Source material: Begin

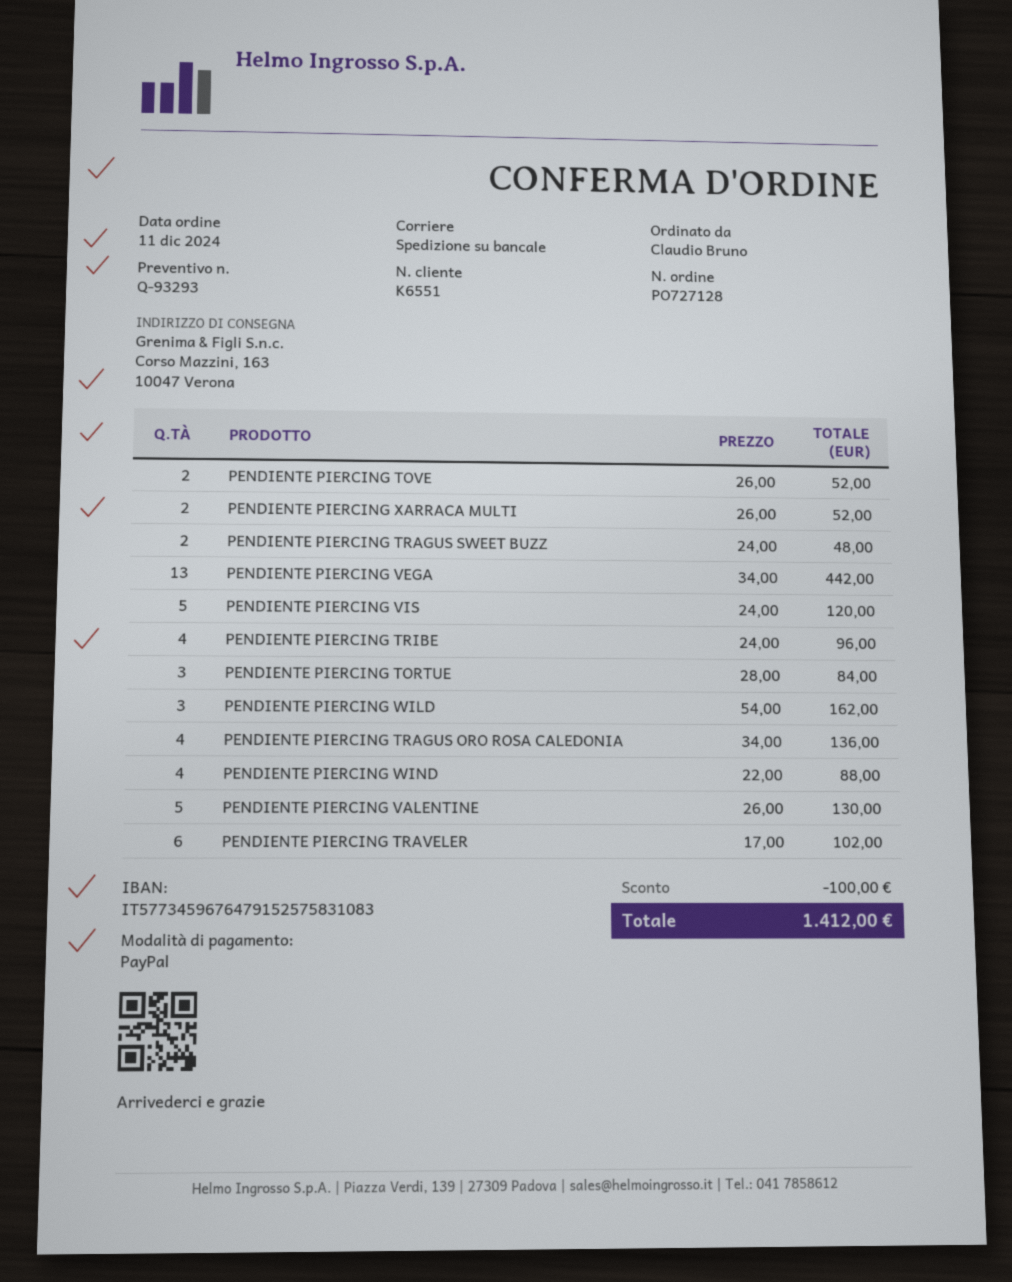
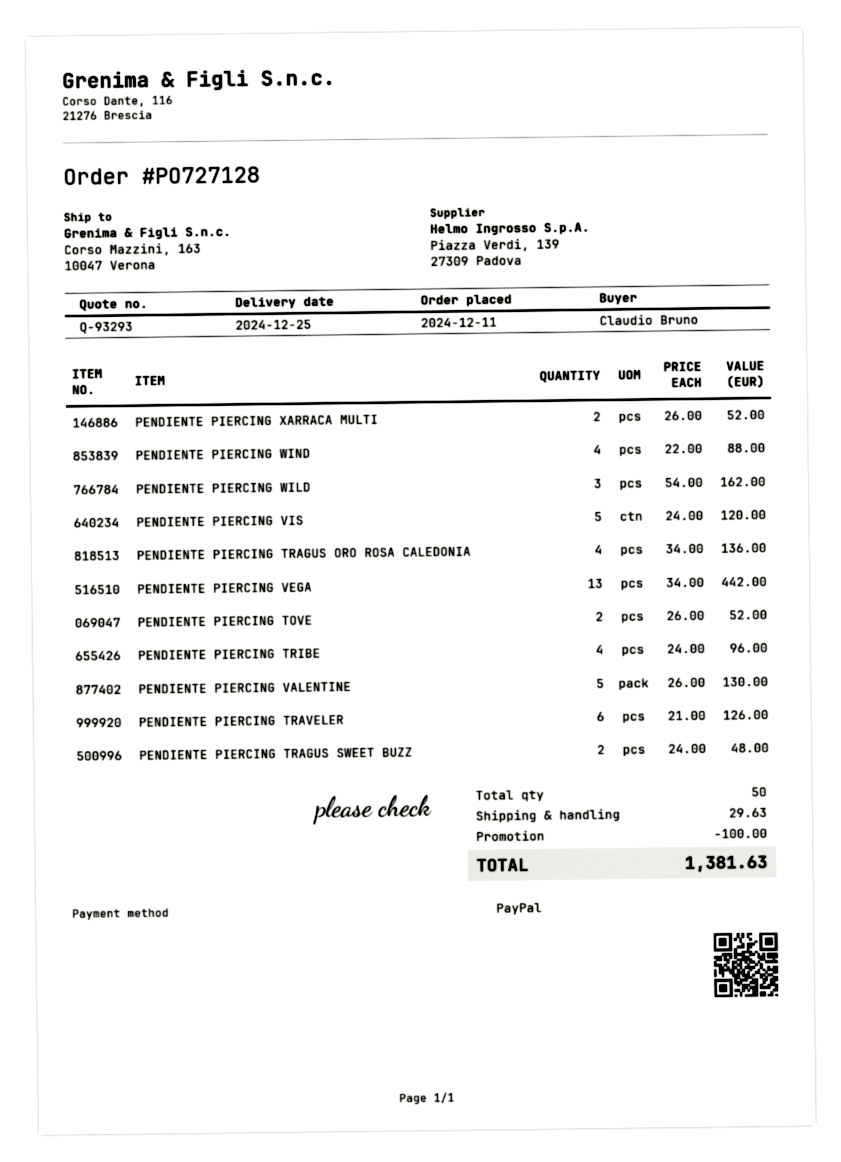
PENDIENTE PIERCING TORTUE: 3 x 28.00 = 84.00 -> none
PENDIENTE PIERCING TRAVELER: 6 x 17.00 = 102.00 -> 6 x 21.00 = 126.00
shipping: none -> 29.63
total: 1412.00 -> 1381.63

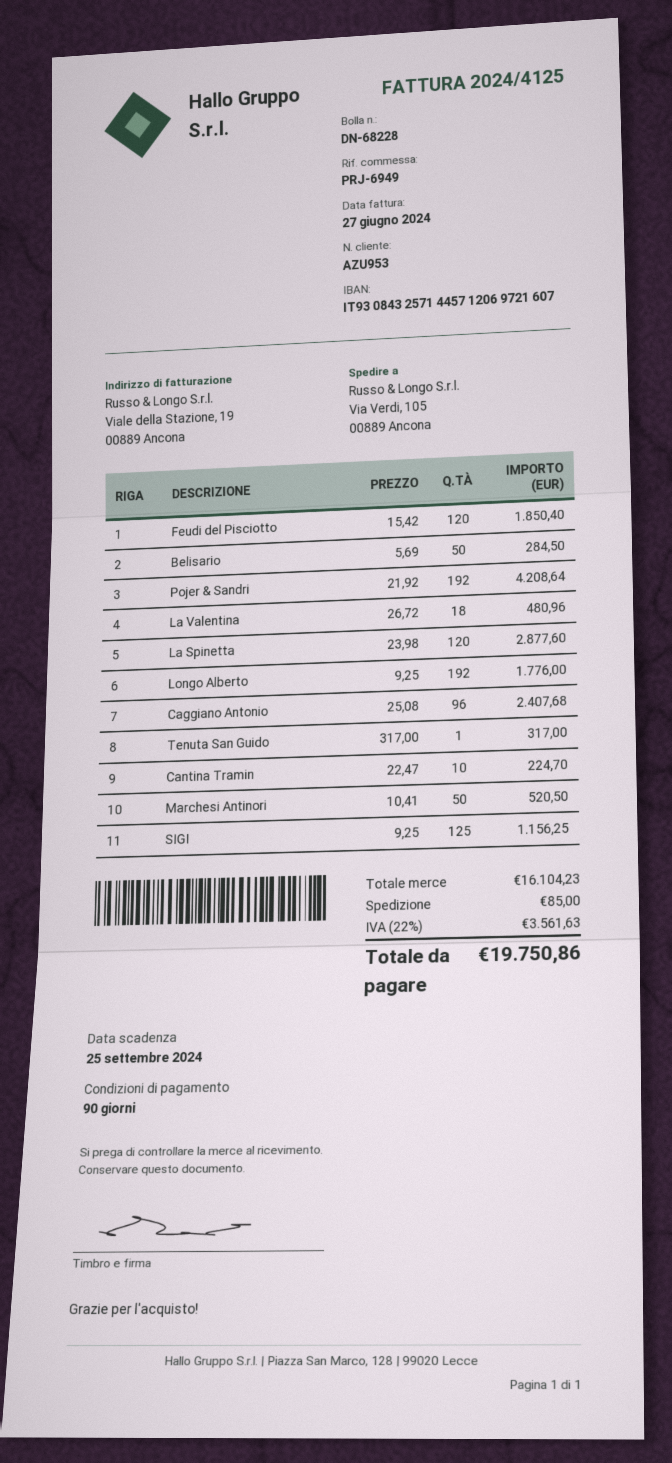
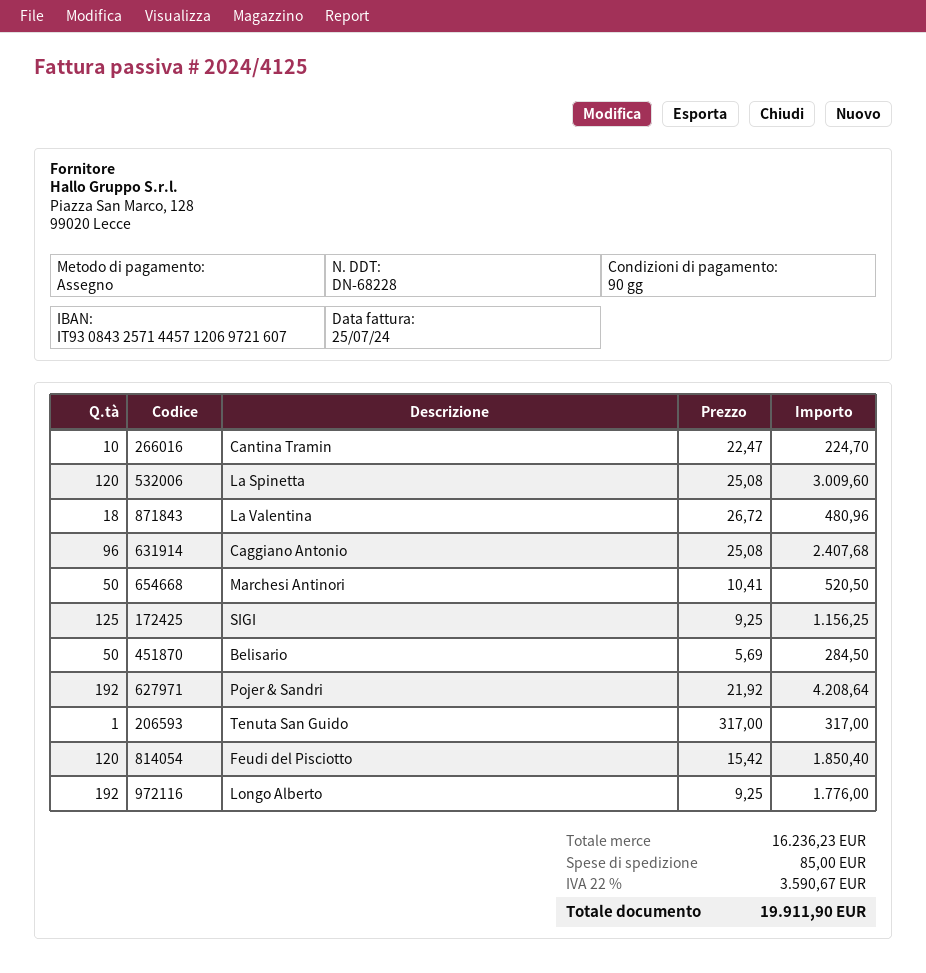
invoice date: 2024-06-27 -> 2024-07-25
La Spinetta: 120 x 23.98 = 2877.60 -> 120 x 25.08 = 3009.60
subtotal: 16104.23 -> 16236.23
tax: 22% = 3561.63 -> 22% = 3590.67
total: 19750.86 -> 19911.90

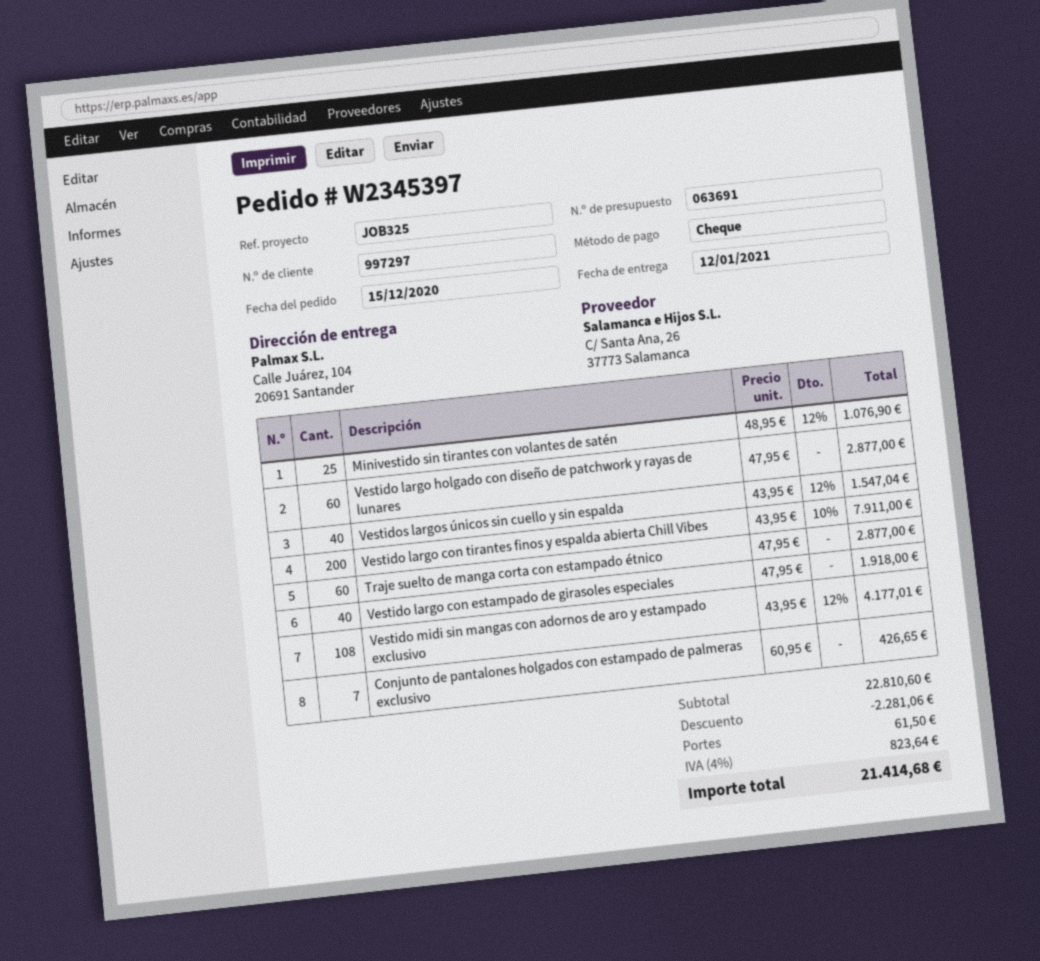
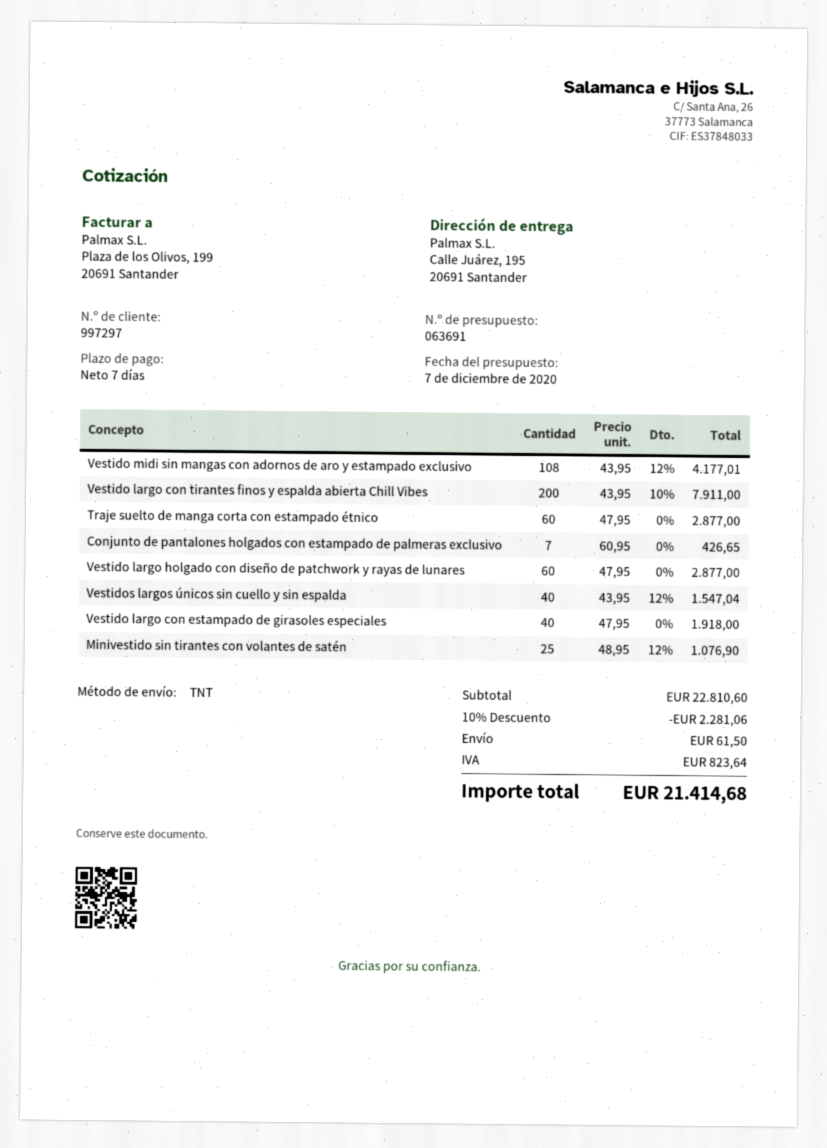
ship to: Calle Juárez, 104, 20691 Santander -> Calle Juárez, 195, 20691 Santander

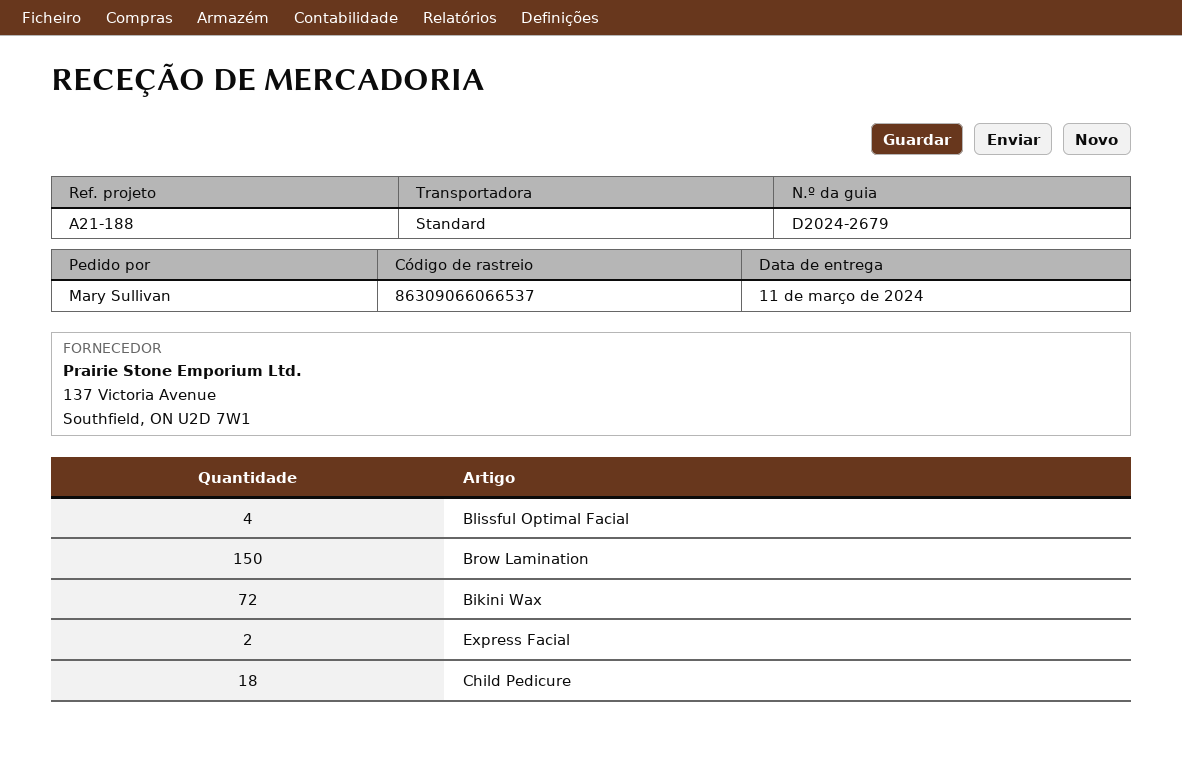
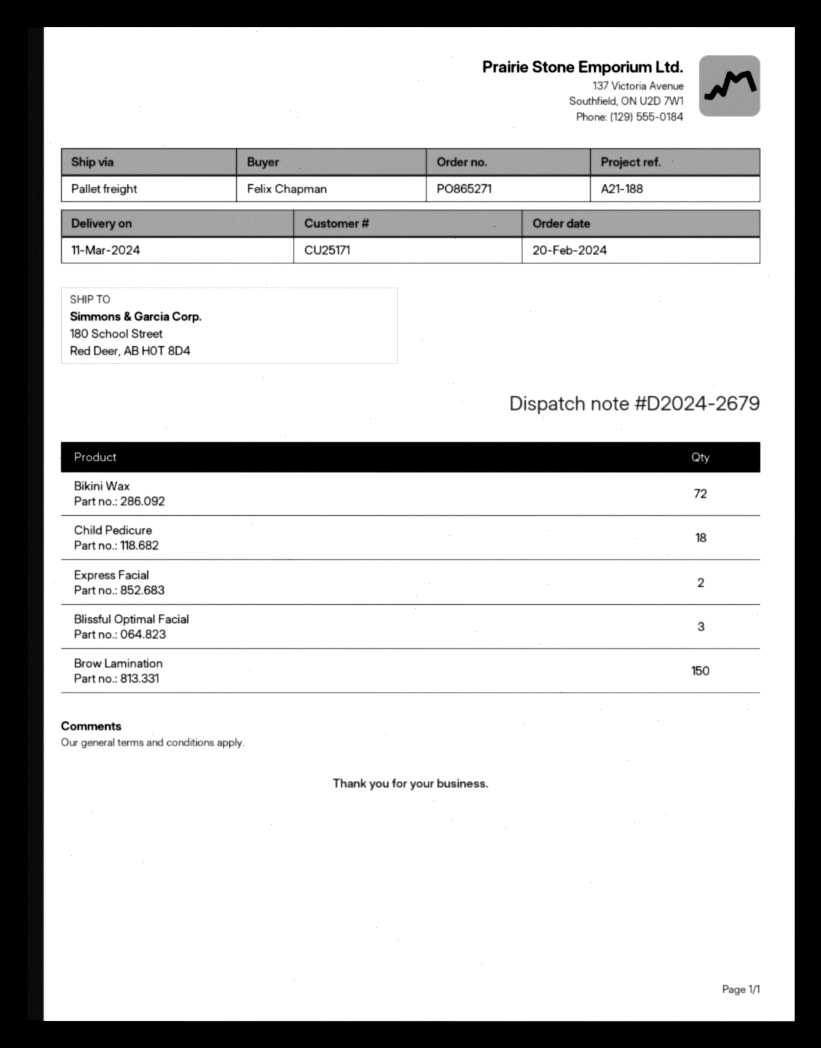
ordered by: Mary Sullivan -> Felix Chapman
shipping method: standard -> pallet freight
Blissful Optimal Facial: 4 -> 3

Source material: End

What this task involves ▸
Pictures omitted, give the entries again exactly.

Exercise answer ▸
PENDIENTE PIERCING TORTUE: 3 x 28.00 = 84.00 -> none
PENDIENTE PIERCING TRAVELER: 6 x 17.00 = 102.00 -> 6 x 21.00 = 126.00
shipping: none -> 29.63
total: 1412.00 -> 1381.63

invoice date: 2024-06-27 -> 2024-07-25
La Spinetta: 120 x 23.98 = 2877.60 -> 120 x 25.08 = 3009.60
subtotal: 16104.23 -> 16236.23
tax: 22% = 3561.63 -> 22% = 3590.67
total: 19750.86 -> 19911.90

ship to: Calle Juárez, 104, 20691 Santander -> Calle Juárez, 195, 20691 Santander

ordered by: Mary Sullivan -> Felix Chapman
shipping method: standard -> pallet freight
Blissful Optimal Facial: 4 -> 3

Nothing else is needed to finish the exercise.